## Work order:
Return exactly the lines below, starting with the one that has "[445,994,520,1005] /home/galaxy. ->" and going on through the one that has "(755, 108) none".

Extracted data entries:

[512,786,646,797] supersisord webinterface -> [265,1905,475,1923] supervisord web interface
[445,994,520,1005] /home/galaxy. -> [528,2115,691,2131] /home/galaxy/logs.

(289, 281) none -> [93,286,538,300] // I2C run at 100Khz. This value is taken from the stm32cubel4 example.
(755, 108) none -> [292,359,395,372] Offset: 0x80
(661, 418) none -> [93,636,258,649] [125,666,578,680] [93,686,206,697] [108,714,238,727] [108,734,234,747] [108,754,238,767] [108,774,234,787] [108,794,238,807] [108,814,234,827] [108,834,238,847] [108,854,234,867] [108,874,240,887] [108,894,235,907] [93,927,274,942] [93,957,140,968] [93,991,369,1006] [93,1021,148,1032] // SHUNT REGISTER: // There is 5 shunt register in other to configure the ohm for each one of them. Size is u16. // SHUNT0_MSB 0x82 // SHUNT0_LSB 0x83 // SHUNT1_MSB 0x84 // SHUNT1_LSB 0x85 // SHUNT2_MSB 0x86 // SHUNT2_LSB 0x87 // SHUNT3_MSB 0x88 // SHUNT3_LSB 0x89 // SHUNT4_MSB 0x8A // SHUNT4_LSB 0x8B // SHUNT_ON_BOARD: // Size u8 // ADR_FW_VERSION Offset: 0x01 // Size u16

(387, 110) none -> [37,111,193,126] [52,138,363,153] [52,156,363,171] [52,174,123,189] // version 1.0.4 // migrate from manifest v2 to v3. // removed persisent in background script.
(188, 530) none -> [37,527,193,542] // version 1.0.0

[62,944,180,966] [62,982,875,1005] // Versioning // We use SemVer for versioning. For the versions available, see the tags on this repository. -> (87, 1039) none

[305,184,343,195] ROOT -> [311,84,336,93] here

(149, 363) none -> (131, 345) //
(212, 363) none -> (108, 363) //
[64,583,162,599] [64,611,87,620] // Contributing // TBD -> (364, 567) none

## Response to this exercise:
[445,994,520,1005] /home/galaxy. -> [528,2115,691,2131] /home/galaxy/logs.

(289, 281) none -> [93,286,538,300] // I2C run at 100Khz. This value is taken from the stm32cubel4 example.
(755, 108) none -> [292,359,395,372] Offset: 0x80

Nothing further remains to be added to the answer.